Pytorch-lightning: [Discussion] There should be a Metrics package

Created on 28 Feb 2020 · 26Comments · Source: PyTorchLightning/pytorch-lightning

🚀 Feature

Introduce a metrics package that contains easy to use reference implementations of metrics people care about. The package should take care of the following:

Logging and printing in the right format. The metric object should know how it wants to be printed, depending on the available surface (terminal vs notebook vs TensorBoard). For example, a ConfusionMatrix metric can use Pandas for terminal (where it will print a nicely tabulated representation) and maybe a color-coded map for notebooks and TensorBoard.
Handle the actual computation in all cases: cpu, single-gpu, single-box and multi-box DDP.
Support plugging into a MetricsReporter of some sort that will generate a full report of all the metrics you care about.

This would be a rather large change, and I'm not sure what is the best way to do it. This issue is really meant to spur discussion on the topic. The actual solution might require some stuff to be landed on PyTorch, and that's fine.

Motivation

Metrics are a big component of reproducibility. They satisfy all the requirements you can think about to justify standardizing them:

They are very hard to test. Kinda reminds me of the barber paradox: who measures the metrics? :) The only way you test them is really by checking corner cases and depending on someone else's implementation (eg sklearn's), hoping you did your piping right.
They are unsexy to implement so nobody wants to really spend time dealing with them. They are boilerplate, but necessary boilerplate.
They are ambiguous. Even something as trivial as a variance is actually not trivial to compare! Do you divide by n or n-1? (aka: do you use Bessel's correction?). Numpy defaults to not using it, MATLAB and PyTorch default to using it. It's unsurprising to see threads like this.
They are quite hard to implement for all cases: how do we compute a multi-node, multi-GPU ROC AUC score?

Pitch

I think Lightning should take a page from Ignite's book and add a metrics package.

I also propose that Lightning take care of the following:

Pretty printing. Lightning is the interface to Tensorboard and the loggers, so it should bridge the gap. For example, torch should provide something similar to the sklearn.metrics package: given a tensor x and a tensor y, compute f1 score or whatever. Lightning should wrap that to handle attaching the result on Tensorboard, printing a metrics report table, etc.
Attaching to events. PyTorch has no notion of events, so Lightning should handle that. This is essentially akin to writing the validation_step() and validation_end() steps for each metric, so that they can be computed efficiently per-batch.
Handle DDP (not sure about this one). On the one hand, it's breaking the abstraction that PyTorch computes and Lightning wraps, but on the other hand I don't see a way out: how you compute the metrics will necessarily change once you introduce DDP into the mix. For example, an accuracy can just keep a running average and how many samples it has seen so far, but something like ROC AUC will necessarily require that all processes store their predictions.

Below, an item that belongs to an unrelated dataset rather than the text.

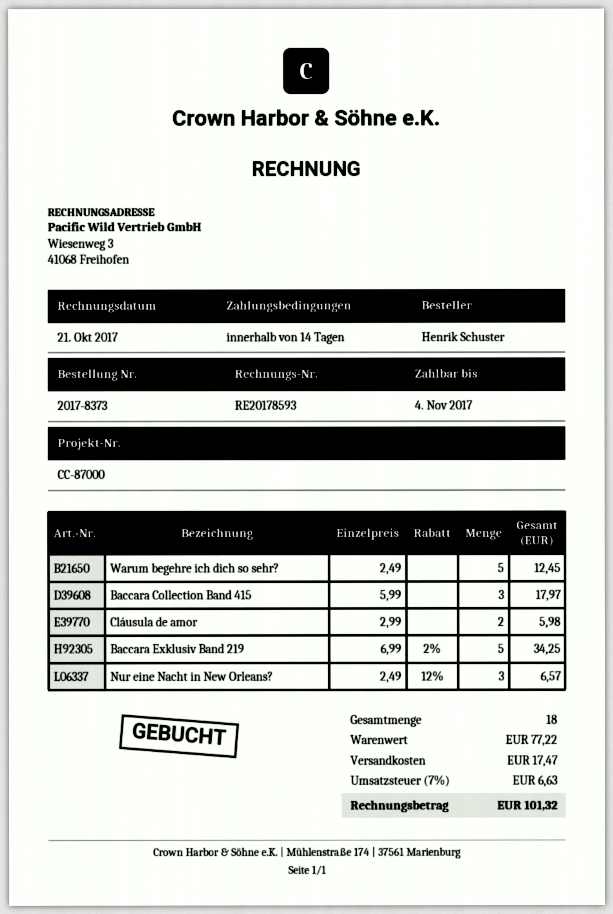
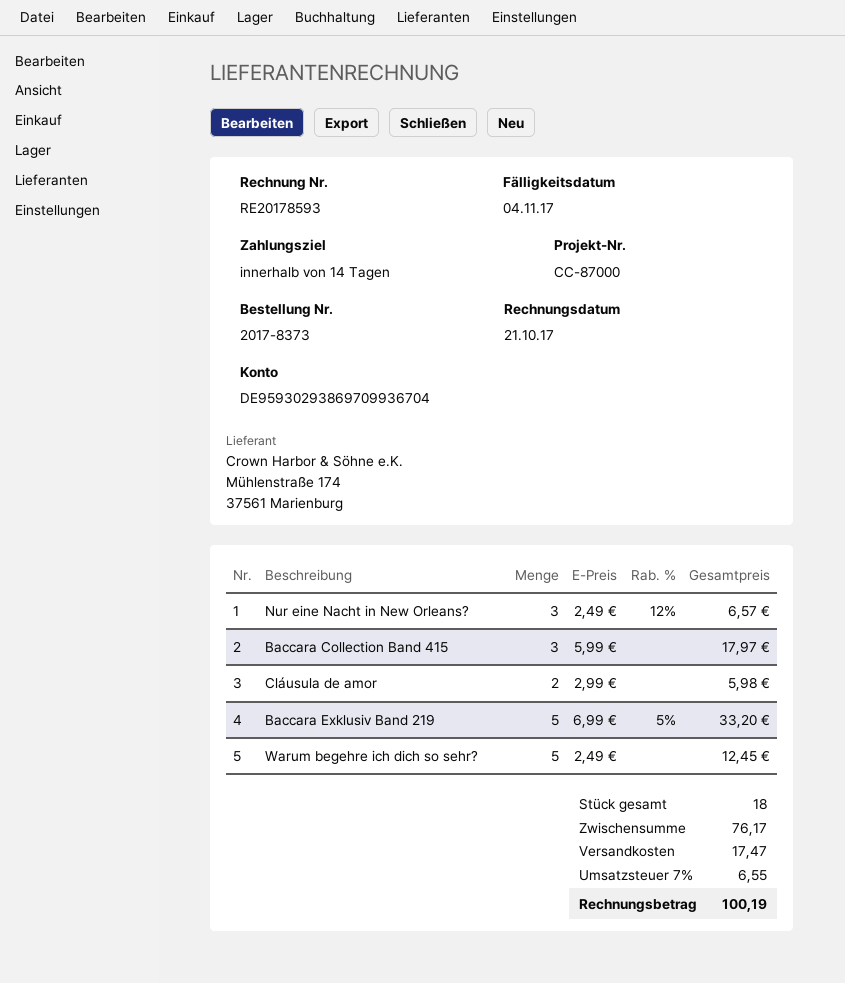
Baccara Exklusiv Band 219: 5 x 6.99 - 2% = 34.25 -> 5 x 6.99 - 5% = 33.20
subtotal: 77.22 -> 76.17
tax: 7% = 6.63 -> 7% = 6.55
total: 101.32 -> 100.19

In this proposal, the API for the LightningModule will be simplified significantly. For example, something like this:

class CoolSystem(pl.LightningModule):

    def __init__(self):
        super(CoolSystem, self).__init__()
        # not the best model...
        self.l1 = torch.nn.Linear(28 * 28, 10)

    def forward(self, x):
        return torch.relu(self.l1(x.view(x.size(0), -1)))

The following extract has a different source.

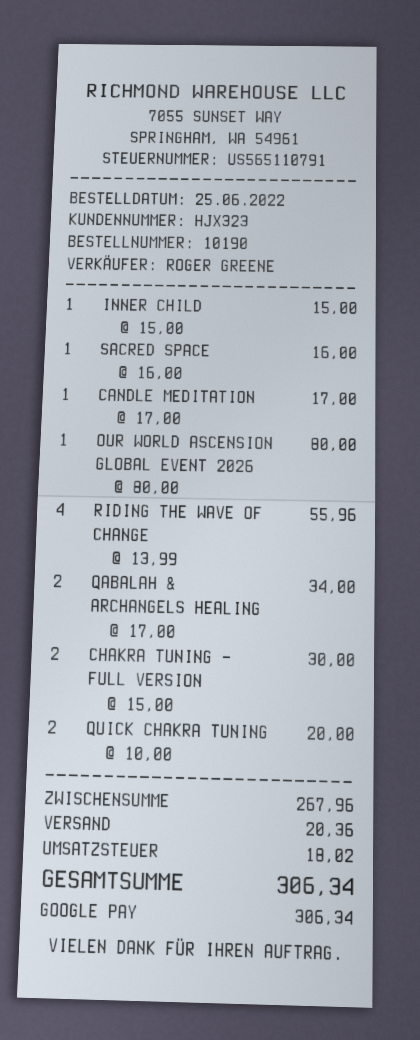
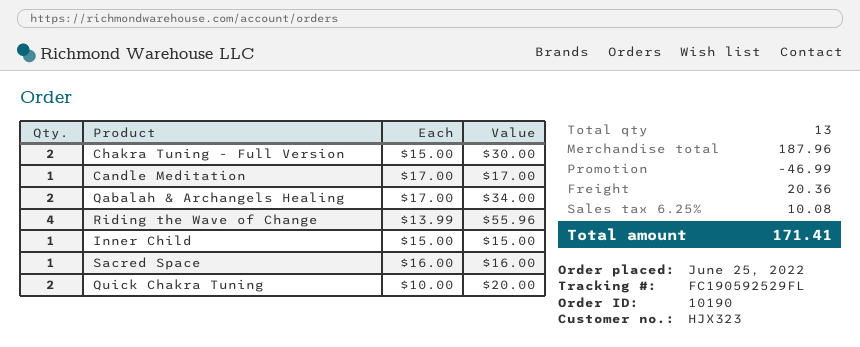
OUR WORLD ASCENSION GLOBAL EVENT 2026: 1 x 80.00 = 80.00 -> none
subtotal: 267.96 -> 187.96
discount: none -> 46.99
tax: 18.02 -> 10.08
total: 306.34 -> 171.41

    def training_step(self, batch, batch_idx, training_metrics):
        # REQUIRED
        x, y = batch
        y_hat = self.forward(x)
        loss = F.cross_entropy(y_hat, y)
        return {'loss': loss,}

    def configure_metrics(self):
        # OPTIONAL
        training_metrics = MetricsLog([Accuracy(), Loss()])
        eval_metrics = MetricsLog([F1Score('micro'), F1Score('macro'), F1Score(None), Accuracy(), PrecisionAtRecall(80)])
        return {'train_metrics': training_metrics, 'eval_metrics': eval_metrics}

    def configure_optimizers(self):
        # REQUIRED
        # can return multiple optimizers and learning_rate schedulers
        # (LBFGS it is automatically supported, no need for closure function)
        return torch.optim.Adam(self.parameters(), lr=0.02)

    @pl.data_loader
    def train_dataloader(self):
        # REQUIRED
        return DataLoader(MNIST(os.getcwd(), train=True, download=True, transform=transforms.ToTensor()), batch_size=32)

    @pl.data_loader
    def val_dataloader(self):
        # OPTIONAL
        return DataLoader(MNIST(os.getcwd(), train=True, download=True, transform=transforms.ToTensor()), batch_size=32)

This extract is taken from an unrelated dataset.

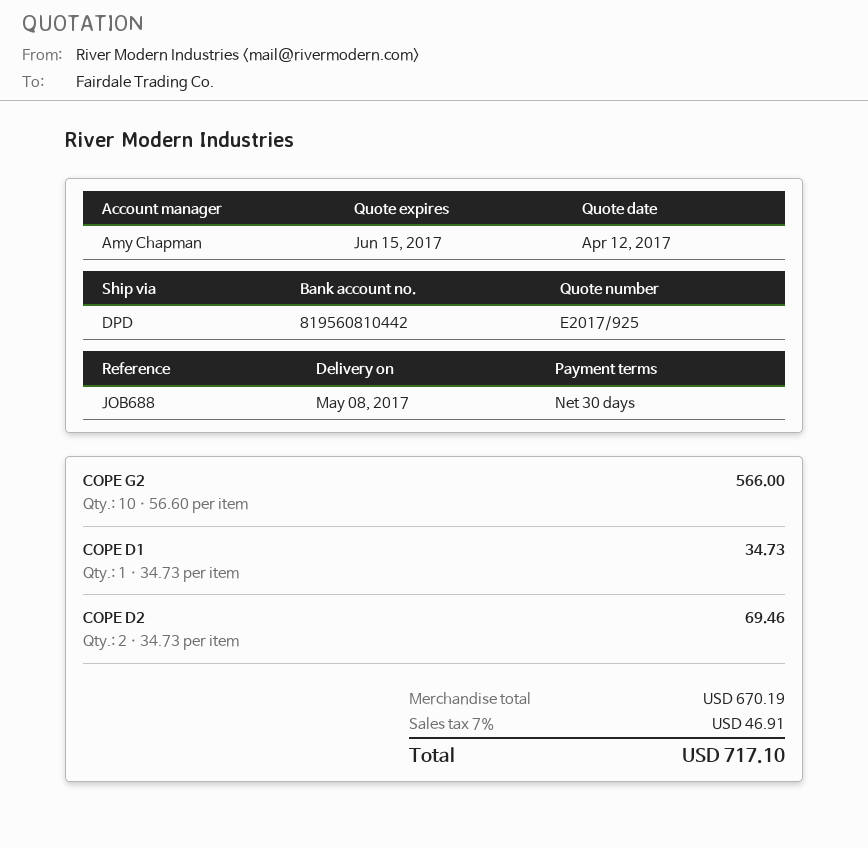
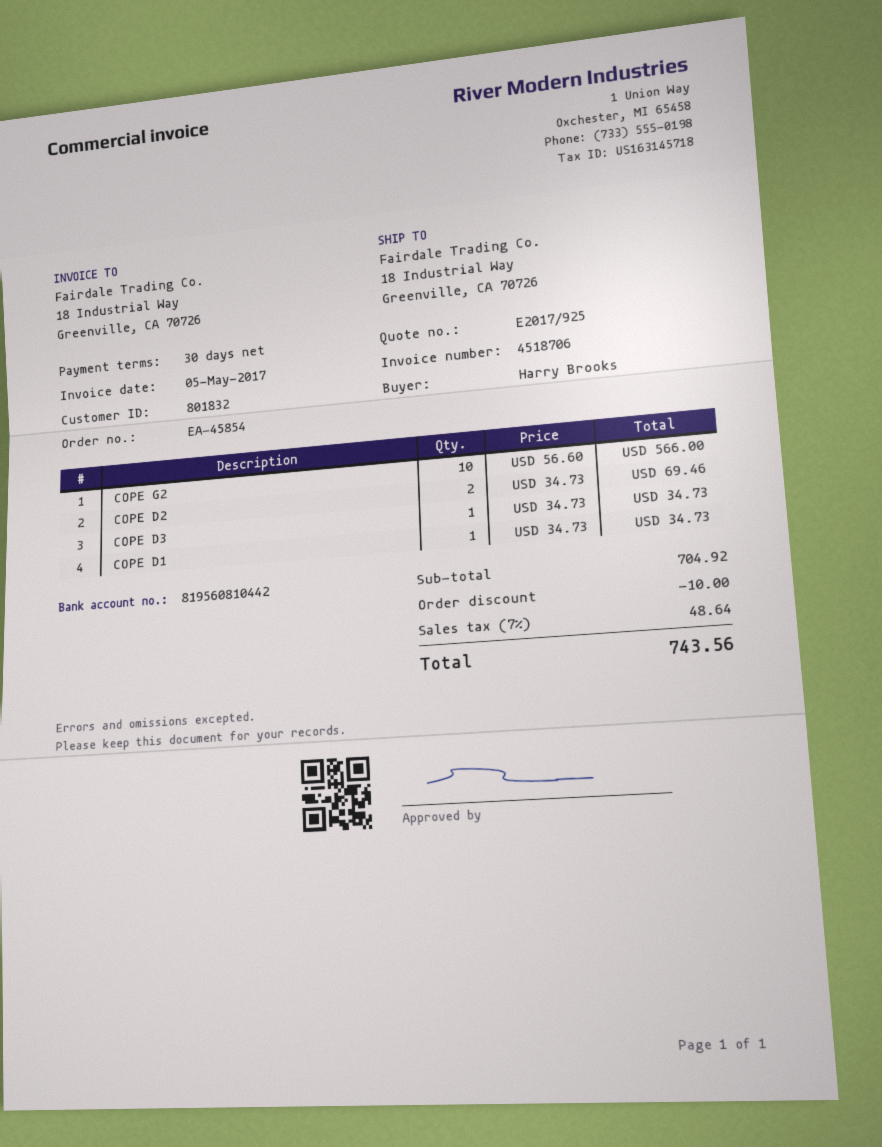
COPE D3: none -> 1 x 34.73 = 34.73
subtotal: 670.19 -> 704.92
discount: none -> 10.00
tax: 7% = 46.91 -> 7% = 48.64
total: 717.10 -> 743.56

Alternative implementation

If we find a way to have all metrics computation code done in PyTorch, even for DDP, it would be highly preferable I think. I just don't know if it's possible - maybe if we formulate metrics as a layer of sorts we might be able to do that? All standard layers have a state that persists & gets updated across batches (its weights :D ) so maybe we can implement metrics as a sort-of nn.Module?

Additional context

There is a separate discussion about providing the underlying muscle for this directly in torch (see https://github.com/pytorch/pytorch/issues/22439).

discussion enhancement help wanted let's do it!

Source

Darktex

👍7 ❤4

Most helpful comment

I like the idea, but I'm not sure, we need this here...
Let's say, we have the metrics all defined as standalones, we could probably go away with only a collection-like thing, that has something like the following init:

class EvaluationPlan:
   def __init__(*metrics: Union[Callable, torch.nn.Module], **kwargs)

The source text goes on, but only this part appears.